[Exercise material]
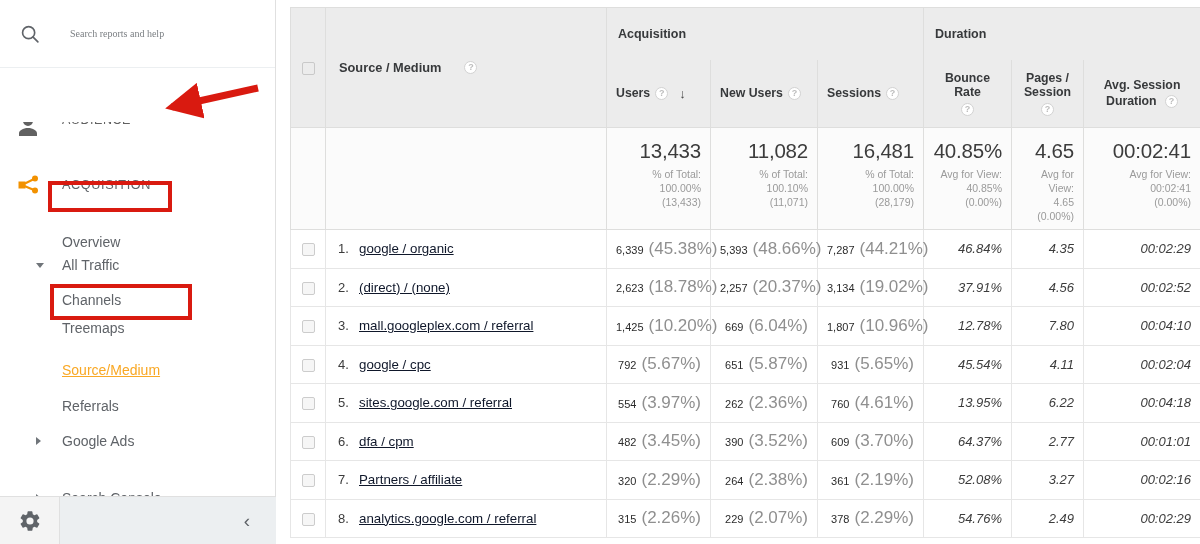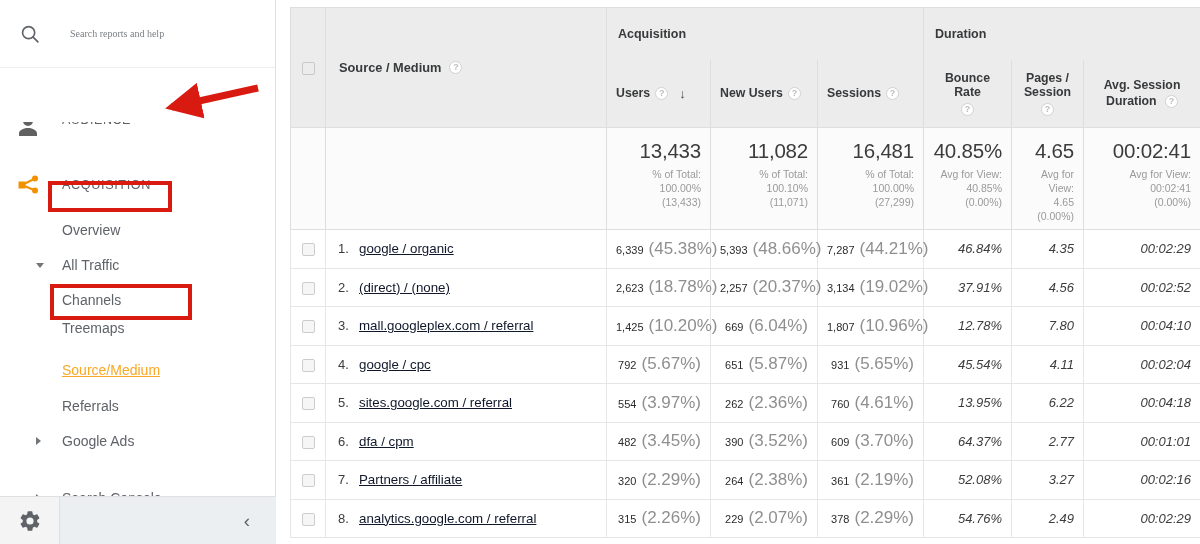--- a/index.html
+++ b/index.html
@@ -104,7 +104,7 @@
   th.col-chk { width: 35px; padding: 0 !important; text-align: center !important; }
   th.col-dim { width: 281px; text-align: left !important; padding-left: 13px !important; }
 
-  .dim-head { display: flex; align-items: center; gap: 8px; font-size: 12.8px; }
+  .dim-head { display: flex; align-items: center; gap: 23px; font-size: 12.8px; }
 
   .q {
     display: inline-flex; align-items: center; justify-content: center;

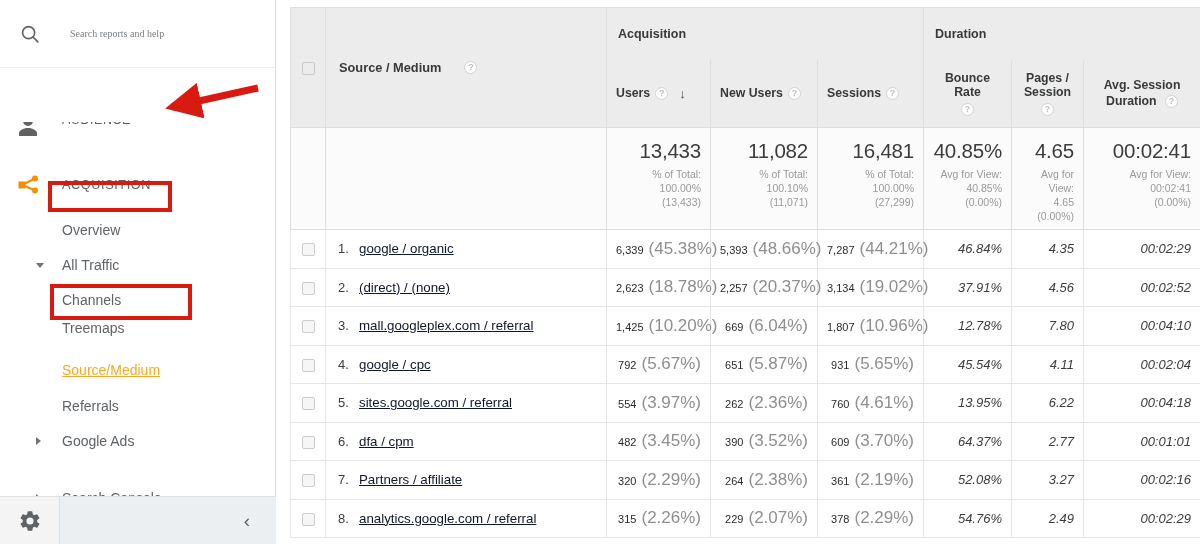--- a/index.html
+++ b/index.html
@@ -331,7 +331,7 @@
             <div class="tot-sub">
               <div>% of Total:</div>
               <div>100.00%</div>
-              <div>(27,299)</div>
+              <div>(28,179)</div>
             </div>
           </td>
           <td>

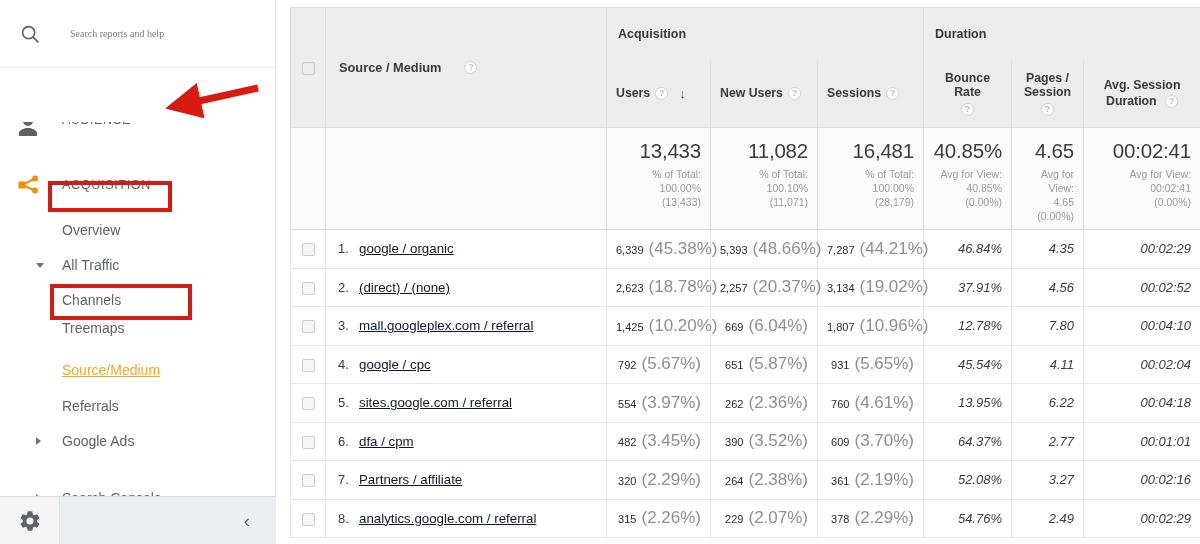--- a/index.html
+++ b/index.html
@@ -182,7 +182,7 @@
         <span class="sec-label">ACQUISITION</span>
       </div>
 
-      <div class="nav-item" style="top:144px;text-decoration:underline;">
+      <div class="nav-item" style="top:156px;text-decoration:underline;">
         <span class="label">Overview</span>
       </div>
[/Exercise material]
#### Exercise:
The records above must be printed exactly, but the pictures they hold should be omitted.

#### Response to the task:
--- a/index.html
+++ b/index.html
@@ -104,7 +104,7 @@
   th.col-chk { width: 35px; padding: 0 !important; text-align: center !important; }
   th.col-dim { width: 281px; text-align: left !important; padding-left: 13px !important; }
 
-  .dim-head { display: flex; align-items: center; gap: 8px; font-size: 12.8px; }
+  .dim-head { display: flex; align-items: center; gap: 23px; font-size: 12.8px; }
 
   .q {
     display: inline-flex; align-items: center; justify-content: center;

--- a/index.html
+++ b/index.html
@@ -331,7 +331,7 @@
             <div class="tot-sub">
               <div>% of Total:</div>
               <div>100.00%</div>
-              <div>(27,299)</div>
+              <div>(28,179)</div>
             </div>
           </td>
           <td>

--- a/index.html
+++ b/index.html
@@ -182,7 +182,7 @@
         <span class="sec-label">ACQUISITION</span>
       </div>
 
-      <div class="nav-item" style="top:144px;text-decoration:underline;">
+      <div class="nav-item" style="top:156px;text-decoration:underline;">
         <span class="label">Overview</span>
       </div>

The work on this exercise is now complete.